▶ Exercise input

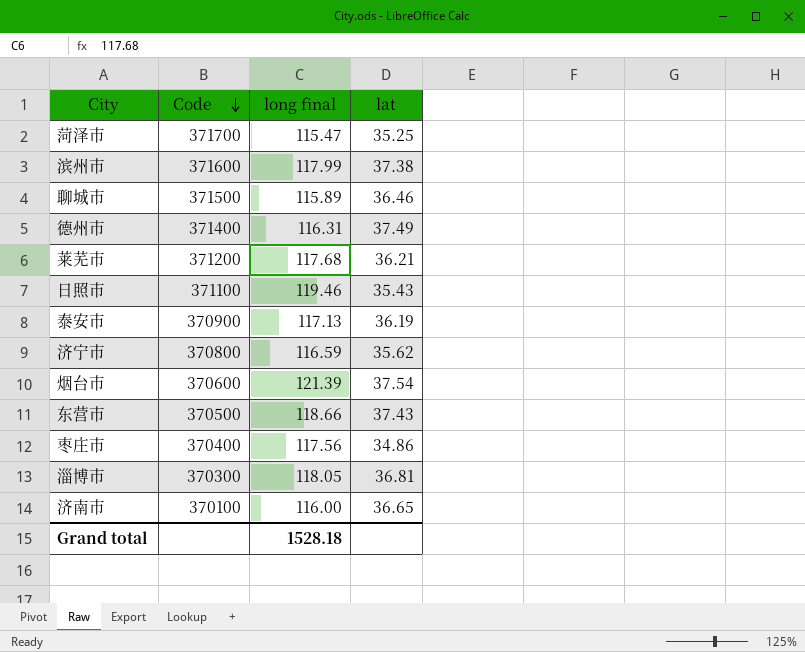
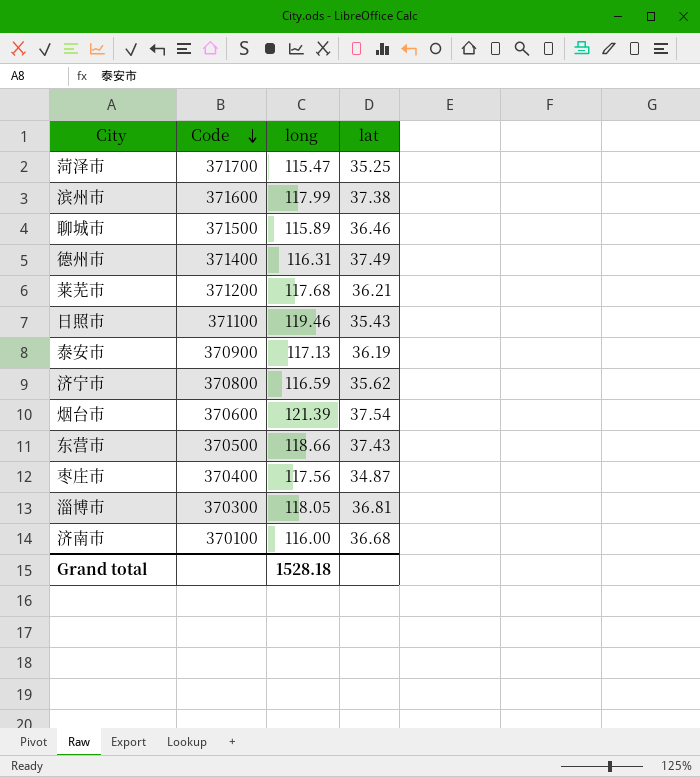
column name: long final -> long
枣庄市 | lat: 34.86 -> 34.87
济南市 | lat: 36.65 -> 36.68

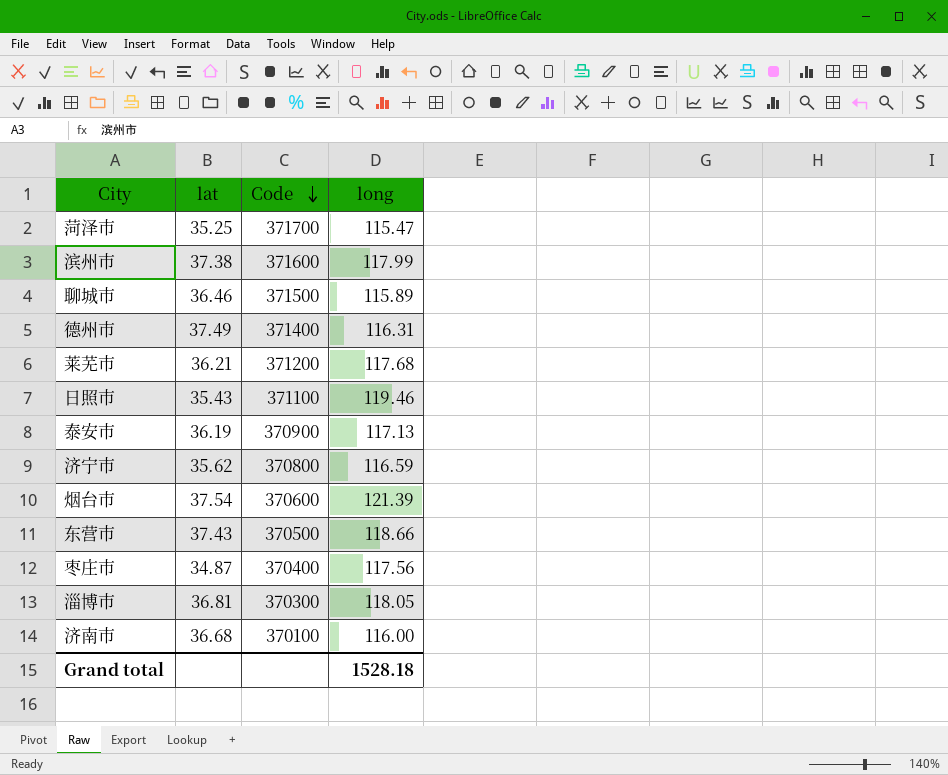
column lat | position: 4 -> 2

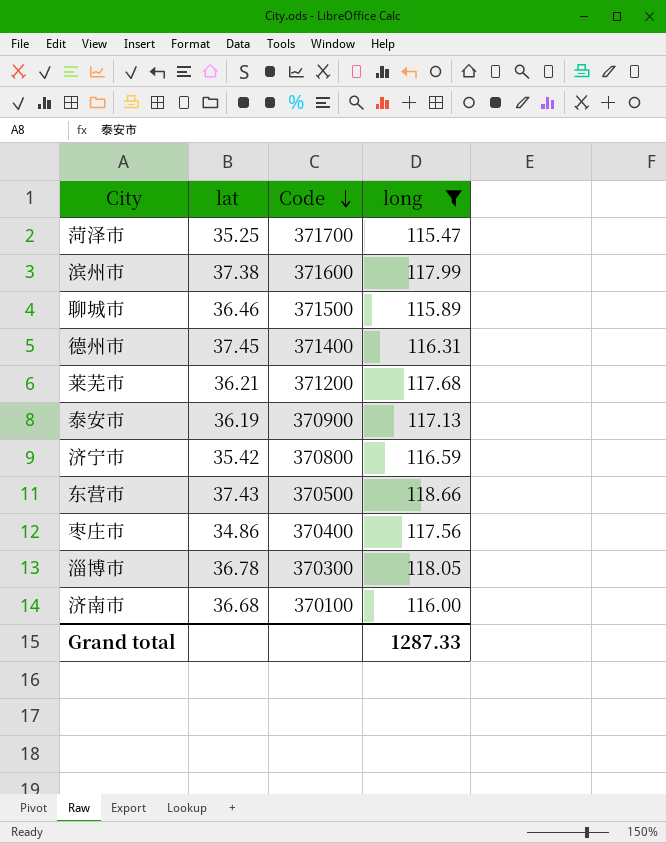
filter: none -> long <= 118.66
德州市 | lat: 37.49 -> 37.45
济宁市 | lat: 35.62 -> 35.42
枣庄市 | lat: 34.87 -> 34.86
淄博市 | lat: 36.81 -> 36.78
Grand total | long: 1528.18 -> 1287.33

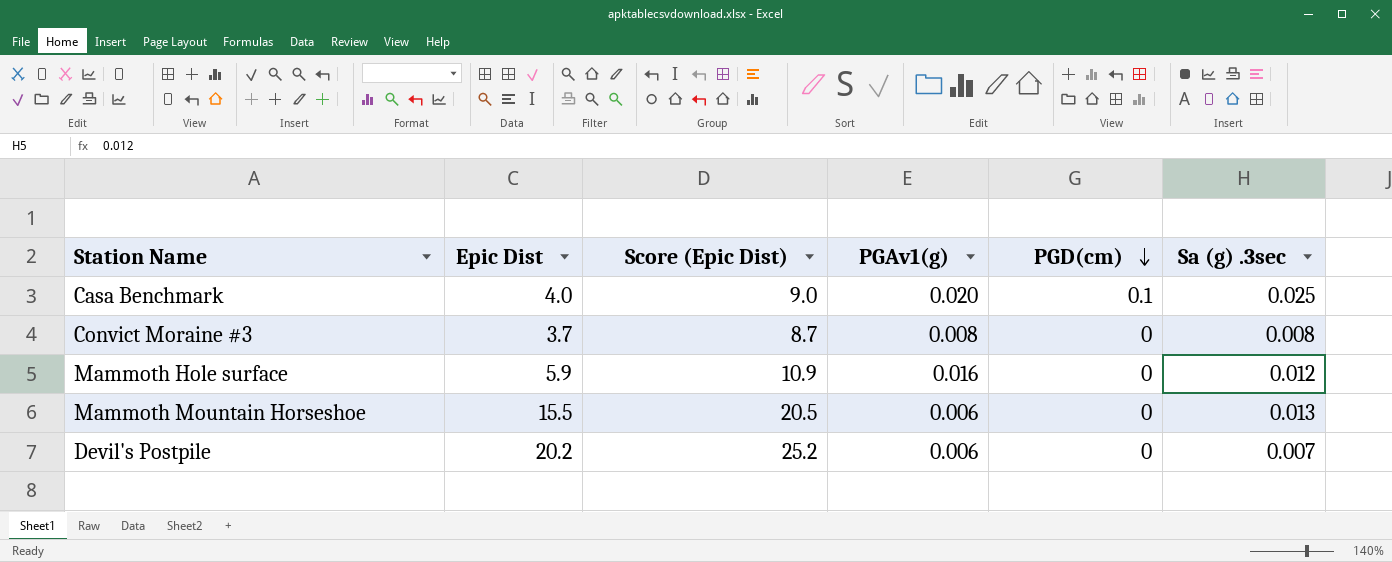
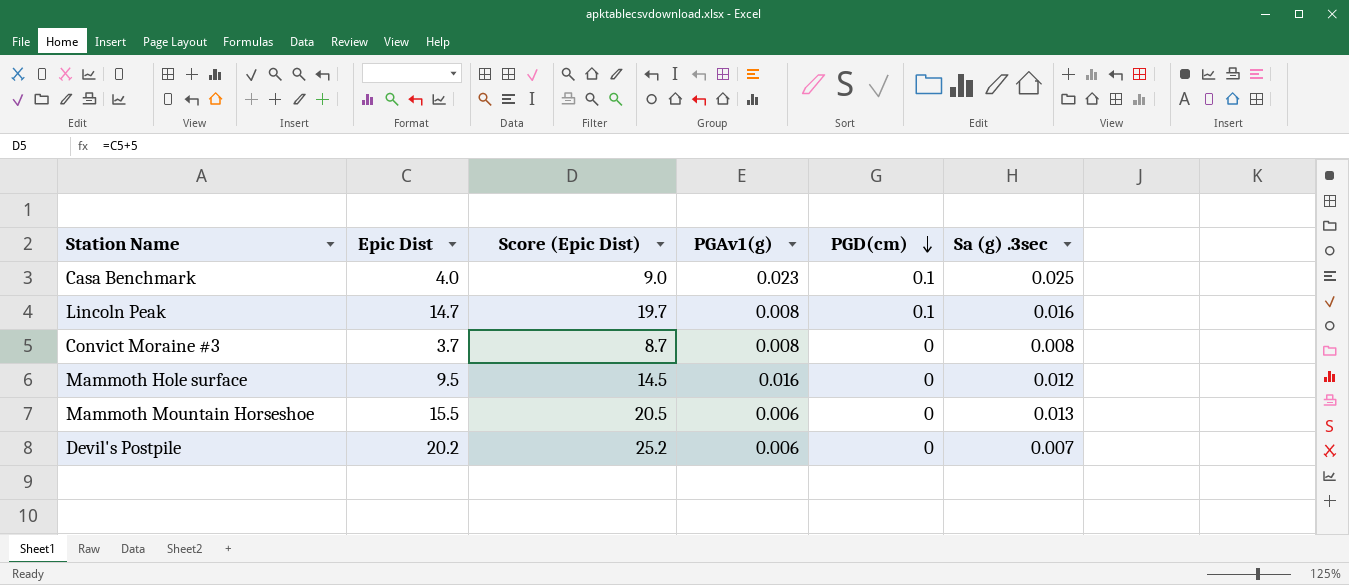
Casa Benchmark | PGAv1(g): 0.020 -> 0.023
row Lincoln Peak: none -> 14.7 | 19.7 | 0.008 | 0.1 | 0.016
Mammoth Hole surface | Epic Dist: 5.9 -> 9.5
Mammoth Hole surface | Score (Epic Dist): 10.9 -> 14.5

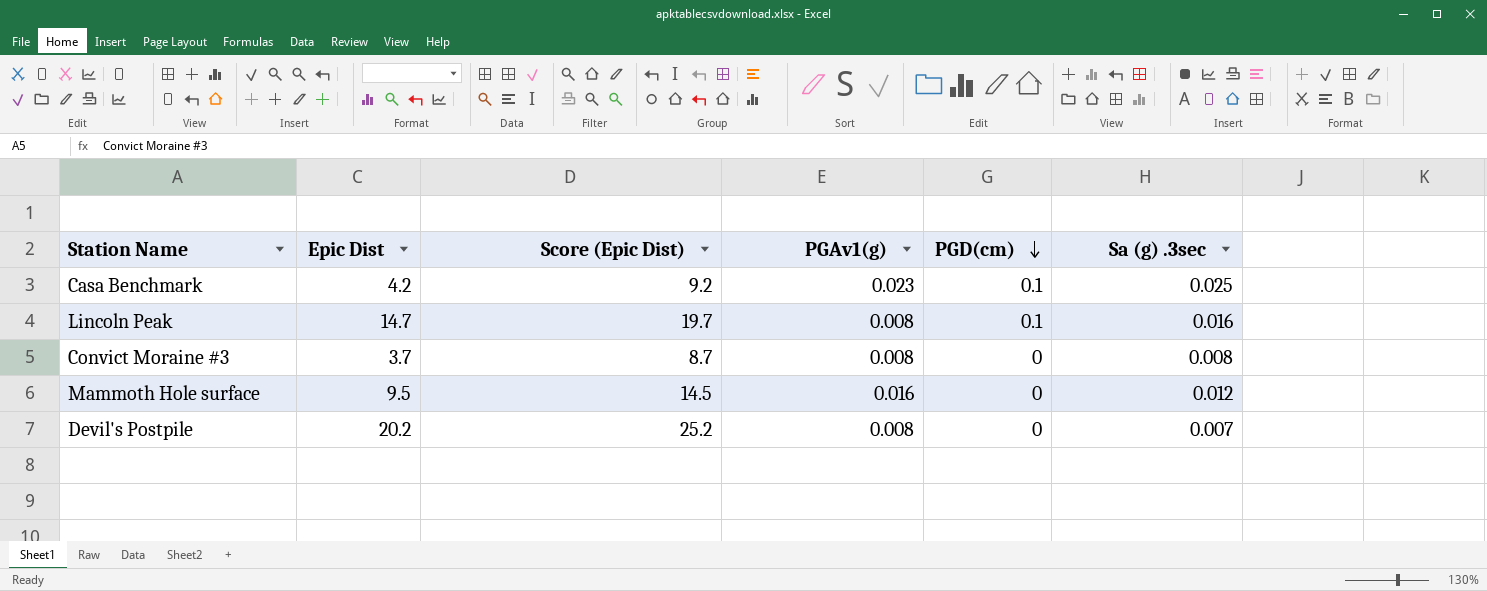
row Mammoth Mountain Horseshoe: 15.5 | 20.5 | 0.006 | 0 | 0.013 -> none
Casa Benchmark | Epic Dist: 4.0 -> 4.2
Casa Benchmark | Score (Epic Dist): 9.0 -> 9.2
Devil's Postpile | PGAv1(g): 0.006 -> 0.008

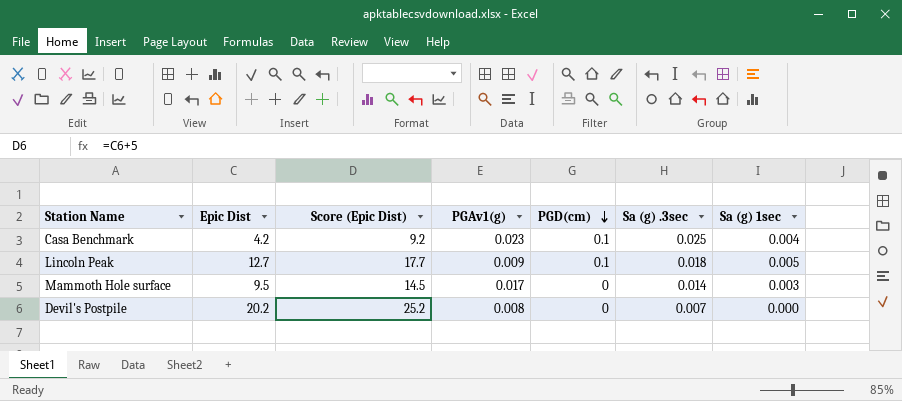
column Sa (g) 1sec | position: none -> 7
row Convict Moraine #3: 3.7 | 8.7 | 0.008 | 0 | 0.008 -> none
Lincoln Peak | Epic Dist: 14.7 -> 12.7
Lincoln Peak | Score (Epic Dist): 19.7 -> 17.7
Lincoln Peak | PGAv1(g): 0.008 -> 0.009
Lincoln Peak | Sa (g) .3sec: 0.016 -> 0.018
Mammoth Hole surface | PGAv1(g): 0.016 -> 0.017
Mammoth Hole surface | Sa (g) .3sec: 0.012 -> 0.014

▶ Instructions to follow
The lines to copy are those in the listing that contain "column".

▶ Exercise solution
column name: long final -> long
column lat | position: 4 -> 2
column Sa (g) 1sec | position: none -> 7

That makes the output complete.